▶ Required work: Please give back all the records exactly, but keep the pictures out.

%%

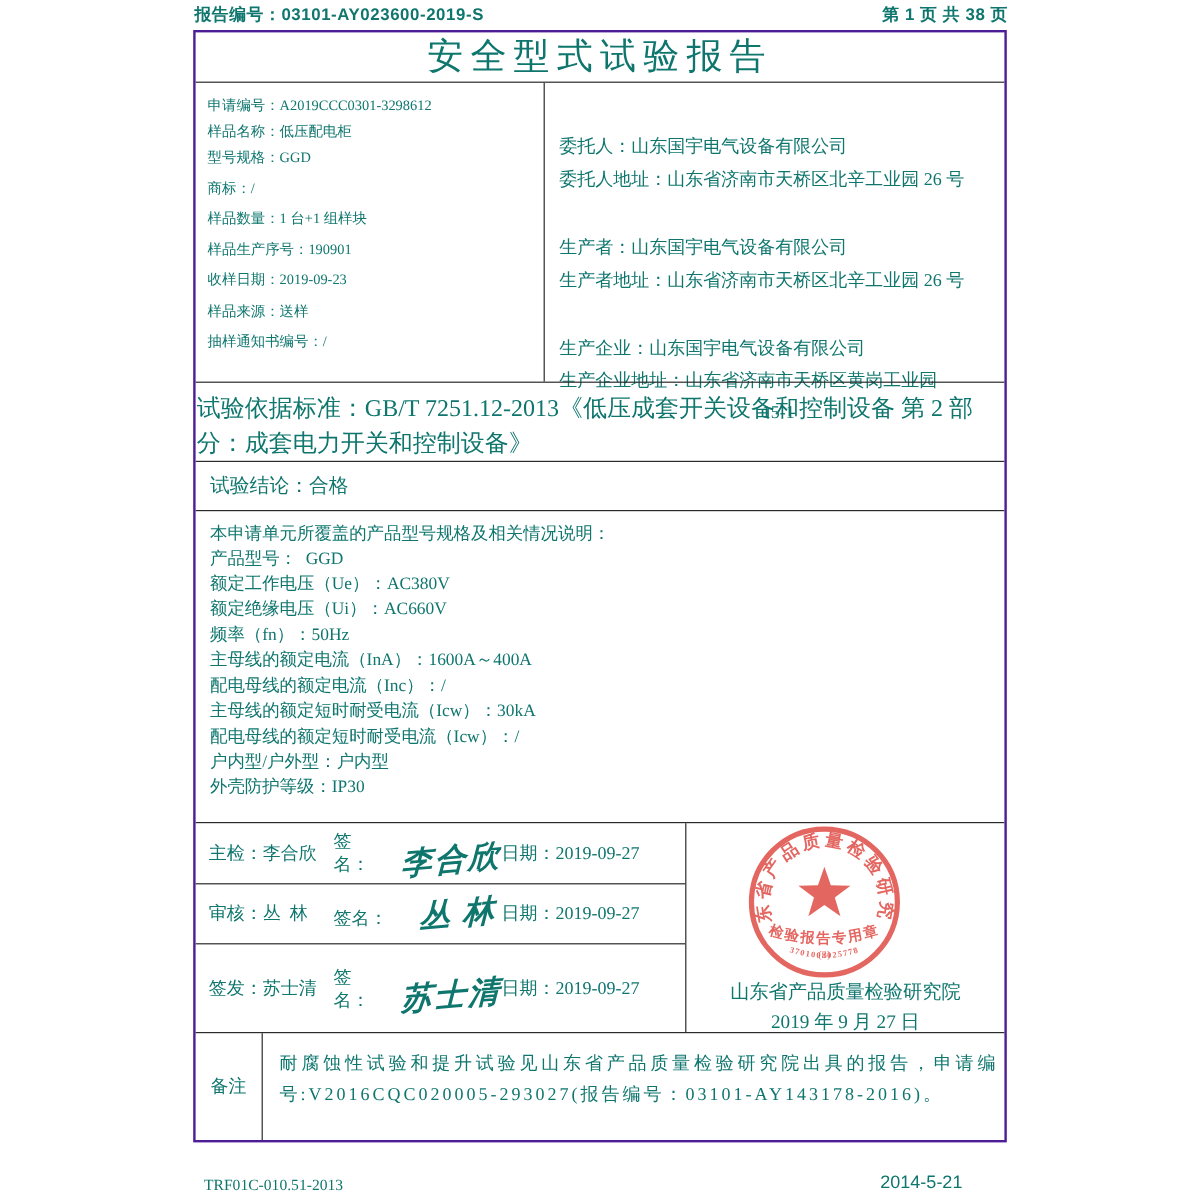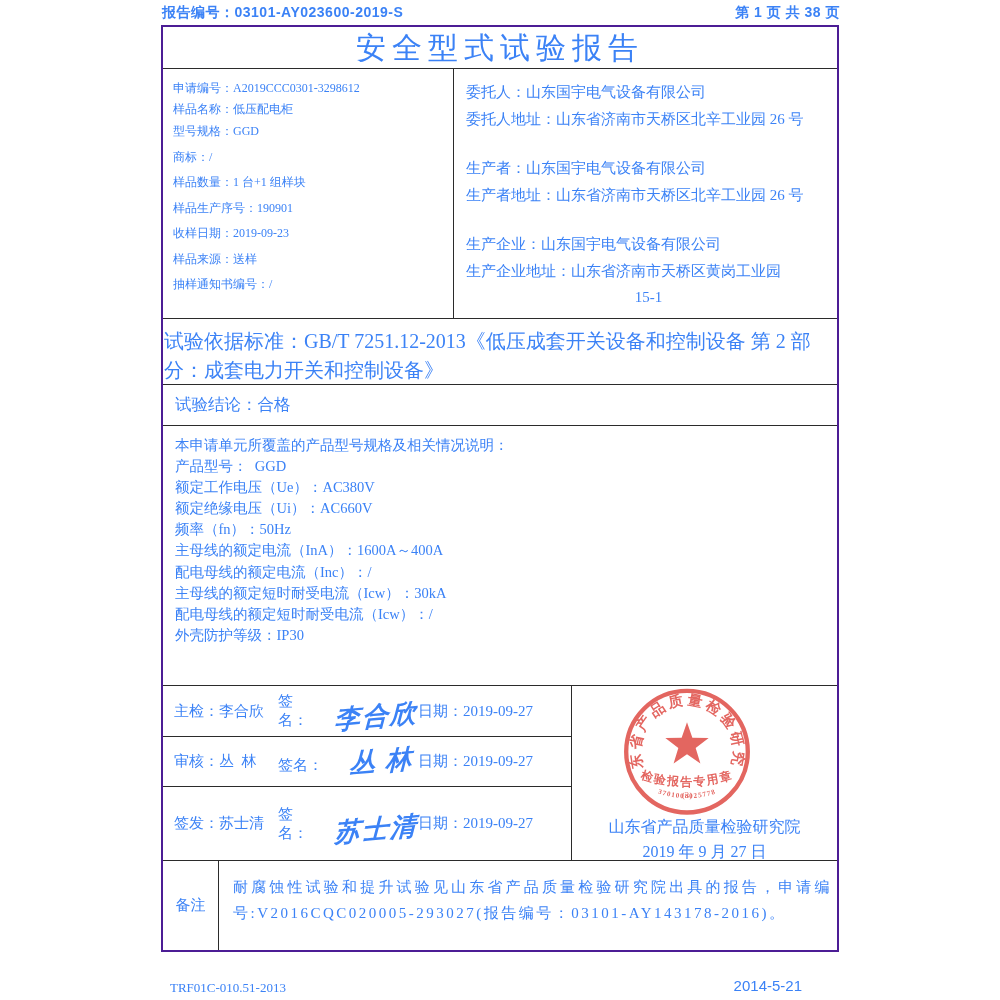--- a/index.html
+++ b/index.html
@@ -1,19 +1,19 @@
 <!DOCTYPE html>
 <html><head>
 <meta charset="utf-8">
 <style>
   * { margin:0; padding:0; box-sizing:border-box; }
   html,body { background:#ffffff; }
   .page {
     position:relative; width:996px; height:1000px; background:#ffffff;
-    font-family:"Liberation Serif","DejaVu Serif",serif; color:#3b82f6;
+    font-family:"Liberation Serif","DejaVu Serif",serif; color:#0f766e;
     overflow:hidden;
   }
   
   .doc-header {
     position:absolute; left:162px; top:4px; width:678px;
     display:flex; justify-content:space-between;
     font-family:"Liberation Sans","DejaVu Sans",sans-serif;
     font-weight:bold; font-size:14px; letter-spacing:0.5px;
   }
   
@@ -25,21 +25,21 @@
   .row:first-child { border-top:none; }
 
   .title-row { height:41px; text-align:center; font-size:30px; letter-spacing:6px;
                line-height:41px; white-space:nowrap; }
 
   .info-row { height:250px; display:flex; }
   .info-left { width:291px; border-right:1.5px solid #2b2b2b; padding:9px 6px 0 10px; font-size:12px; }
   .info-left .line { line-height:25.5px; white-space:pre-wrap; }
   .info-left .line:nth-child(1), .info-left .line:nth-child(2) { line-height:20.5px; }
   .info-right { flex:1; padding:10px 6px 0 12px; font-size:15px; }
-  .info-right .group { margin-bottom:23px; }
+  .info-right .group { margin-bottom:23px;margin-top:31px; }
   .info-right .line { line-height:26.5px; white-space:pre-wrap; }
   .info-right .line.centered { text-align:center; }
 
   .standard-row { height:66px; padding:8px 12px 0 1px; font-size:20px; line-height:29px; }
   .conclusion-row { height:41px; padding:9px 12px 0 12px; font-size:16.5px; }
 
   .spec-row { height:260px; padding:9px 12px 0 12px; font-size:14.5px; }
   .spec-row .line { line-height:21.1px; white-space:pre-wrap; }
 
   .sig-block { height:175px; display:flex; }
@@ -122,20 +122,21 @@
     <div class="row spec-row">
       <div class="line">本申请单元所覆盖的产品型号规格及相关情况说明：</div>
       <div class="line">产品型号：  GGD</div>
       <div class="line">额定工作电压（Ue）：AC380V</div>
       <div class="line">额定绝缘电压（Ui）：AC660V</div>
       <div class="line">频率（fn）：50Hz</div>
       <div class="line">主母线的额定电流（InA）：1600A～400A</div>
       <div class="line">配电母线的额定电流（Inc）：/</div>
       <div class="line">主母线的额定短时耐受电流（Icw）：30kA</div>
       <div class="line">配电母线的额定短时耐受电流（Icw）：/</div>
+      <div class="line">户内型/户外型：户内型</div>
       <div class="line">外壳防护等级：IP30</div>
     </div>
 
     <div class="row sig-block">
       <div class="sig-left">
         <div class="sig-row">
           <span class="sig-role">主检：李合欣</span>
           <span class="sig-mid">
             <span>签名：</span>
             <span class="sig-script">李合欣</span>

%%

▶ Solution to this problem:
--- a/index.html
+++ b/index.html
@@ -1,19 +1,19 @@
 <!DOCTYPE html>
 <html><head>
 <meta charset="utf-8">
 <style>
   * { margin:0; padding:0; box-sizing:border-box; }
   html,body { background:#ffffff; }
   .page {
     position:relative; width:996px; height:1000px; background:#ffffff;
-    font-family:"Liberation Serif","DejaVu Serif",serif; color:#3b82f6;
+    font-family:"Liberation Serif","DejaVu Serif",serif; color:#0f766e;
     overflow:hidden;
   }
   
   .doc-header {
     position:absolute; left:162px; top:4px; width:678px;
     display:flex; justify-content:space-between;
     font-family:"Liberation Sans","DejaVu Sans",sans-serif;
     font-weight:bold; font-size:14px; letter-spacing:0.5px;
   }
   
@@ -25,21 +25,21 @@
   .row:first-child { border-top:none; }
 
   .title-row { height:41px; text-align:center; font-size:30px; letter-spacing:6px;
                line-height:41px; white-space:nowrap; }
 
   .info-row { height:250px; display:flex; }
   .info-left { width:291px; border-right:1.5px solid #2b2b2b; padding:9px 6px 0 10px; font-size:12px; }
   .info-left .line { line-height:25.5px; white-space:pre-wrap; }
   .info-left .line:nth-child(1), .info-left .line:nth-child(2) { line-height:20.5px; }
   .info-right { flex:1; padding:10px 6px 0 12px; font-size:15px; }
-  .info-right .group { margin-bottom:23px; }
+  .info-right .group { margin-bottom:23px;margin-top:31px; }
   .info-right .line { line-height:26.5px; white-space:pre-wrap; }
   .info-right .line.centered { text-align:center; }
 
   .standard-row { height:66px; padding:8px 12px 0 1px; font-size:20px; line-height:29px; }
   .conclusion-row { height:41px; padding:9px 12px 0 12px; font-size:16.5px; }
 
   .spec-row { height:260px; padding:9px 12px 0 12px; font-size:14.5px; }
   .spec-row .line { line-height:21.1px; white-space:pre-wrap; }
 
   .sig-block { height:175px; display:flex; }
@@ -122,20 +122,21 @@
     <div class="row spec-row">
       <div class="line">本申请单元所覆盖的产品型号规格及相关情况说明：</div>
       <div class="line">产品型号：  GGD</div>
       <div class="line">额定工作电压（Ue）：AC380V</div>
       <div class="line">额定绝缘电压（Ui）：AC660V</div>
       <div class="line">频率（fn）：50Hz</div>
       <div class="line">主母线的额定电流（InA）：1600A～400A</div>
       <div class="line">配电母线的额定电流（Inc）：/</div>
       <div class="line">主母线的额定短时耐受电流（Icw）：30kA</div>
       <div class="line">配电母线的额定短时耐受电流（Icw）：/</div>
+      <div class="line">户内型/户外型：户内型</div>
       <div class="line">外壳防护等级：IP30</div>
     </div>
 
     <div class="row sig-block">
       <div class="sig-left">
         <div class="sig-row">
           <span class="sig-role">主检：李合欣</span>
           <span class="sig-mid">
             <span>签名：</span>
             <span class="sig-script">李合欣</span>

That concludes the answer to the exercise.